Saturday, April 25, 2015

"Man's Chief End Is To Glorify GOD!"

Are we to fritter away our 
brief hour on life's stage?
(J.R. MacDuff, "
Influence!" Preached Before 
a Young Men's Christian Association)

"
For when David had served GOD'S purpose
in his own generation, he fell asleep; he was
buried with his fathers and his body decayed."
Acts 13:36

In deducing from these words moral 
and spiritual lessons, I would observe 
generally, that each individual in this life 
has some great purpose to fulfill. 

"David served GOD'S purpose in
his own generation." 

He has left his indelible footprints 
on the sands of time!

Everything in the wide universe 
has its special mission.

The flower fulfills its design by 
unfolding its colors or scattering 
its sweet fragrances wherever 
it blooms. As we see it dropping 
its decayed and withered leaves 
one by one, we feel its little destiny 
in its own little world has been attained.

The lark as it mounts in the air, 
and chants its carol 
("singing up to Heaven's gate") 
fulfills its mission by these 
tuneful melodies.

If we take a loftier survey, and ascend 
amid the glories of the firmament, we see 
the sun fulfilling his great appointment 
to give light to the system: coming forth 

"like a bridegroom from his chamber, 
and rejoicing as a strong man to 
run his race." (Psalm 19:5)

Or the moon, that faithful sentinel, 
lavishing her nightly care on the earth--
a majestic beacon-light to land and ocean.

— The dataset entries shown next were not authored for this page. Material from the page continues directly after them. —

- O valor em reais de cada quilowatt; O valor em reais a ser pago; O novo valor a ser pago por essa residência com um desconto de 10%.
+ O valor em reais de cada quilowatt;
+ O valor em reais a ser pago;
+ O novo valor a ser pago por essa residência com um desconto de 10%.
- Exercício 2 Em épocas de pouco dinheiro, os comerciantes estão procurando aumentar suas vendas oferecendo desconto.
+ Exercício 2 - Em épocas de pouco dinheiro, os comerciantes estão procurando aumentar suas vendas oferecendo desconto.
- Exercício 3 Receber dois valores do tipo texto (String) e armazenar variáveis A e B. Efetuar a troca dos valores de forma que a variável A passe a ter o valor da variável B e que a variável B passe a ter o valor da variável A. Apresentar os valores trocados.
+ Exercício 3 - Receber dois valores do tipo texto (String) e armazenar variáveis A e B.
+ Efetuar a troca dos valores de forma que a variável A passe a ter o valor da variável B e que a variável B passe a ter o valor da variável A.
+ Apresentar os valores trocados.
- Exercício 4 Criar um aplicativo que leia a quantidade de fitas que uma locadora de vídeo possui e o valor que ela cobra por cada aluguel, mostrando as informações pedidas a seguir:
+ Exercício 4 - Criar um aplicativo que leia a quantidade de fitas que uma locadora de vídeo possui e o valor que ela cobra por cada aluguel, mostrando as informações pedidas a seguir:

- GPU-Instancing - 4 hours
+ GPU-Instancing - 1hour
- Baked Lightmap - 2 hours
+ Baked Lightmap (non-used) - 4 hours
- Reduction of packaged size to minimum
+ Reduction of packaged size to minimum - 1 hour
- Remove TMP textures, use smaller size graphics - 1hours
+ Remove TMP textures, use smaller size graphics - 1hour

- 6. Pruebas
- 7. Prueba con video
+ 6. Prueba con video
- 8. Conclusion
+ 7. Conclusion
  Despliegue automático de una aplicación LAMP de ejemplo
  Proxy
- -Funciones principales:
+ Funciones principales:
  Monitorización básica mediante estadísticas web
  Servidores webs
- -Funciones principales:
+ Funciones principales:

Turn to whatever page we may 
in the vast volume of creation
we shall find in each, the record 
of some peculiar office and vocation. 
Mountains and seas, fire and hail, 
snow and vapor, stormy wind--
all fulfill the word and decree 
and design of GOD.

And is it different with man? 


Has he alone no momentous work 
to perform in the economy in which 
he is placed?

Is our whole earthly destiny to eat 
and drink, and sleep and die?

Are we to fritter away our 
brief 
hour on life's stage; to be ushered 
in with a few rejoicings at our birth, 
followed by a few tears at our 
departure? And when our sun 
has gone down, when the grass 
of the grave covers our resting places--
shall we be as if we never were?

How many there are who, to all 
appearance, think so! 

They have never yet awakened to a
sense of their high destiny, as having 
part to play, and a sphere to occupy. 

Their inward feeling seems to be that 
in this great world, with its teeming 
millions, that . . .
  it signifies nothing how they live;
  they soon shall be as though they never
  existed; when they sink into the tomb--
  it will be like the vessel going down 
in mid-ocean. 

There will be a few plungings and heavings 
as it momentarily wrestles with the storm; 
but the tempest sweeps, the sea opens its 
yawning mouth, the waves close over it--
and then resume their usual play! 

Not a trace or vestige remains; 
the place that once knew it, 
knows it no more!

My brethren, that solemn, that momentous 
reality they call life, is no plaything! 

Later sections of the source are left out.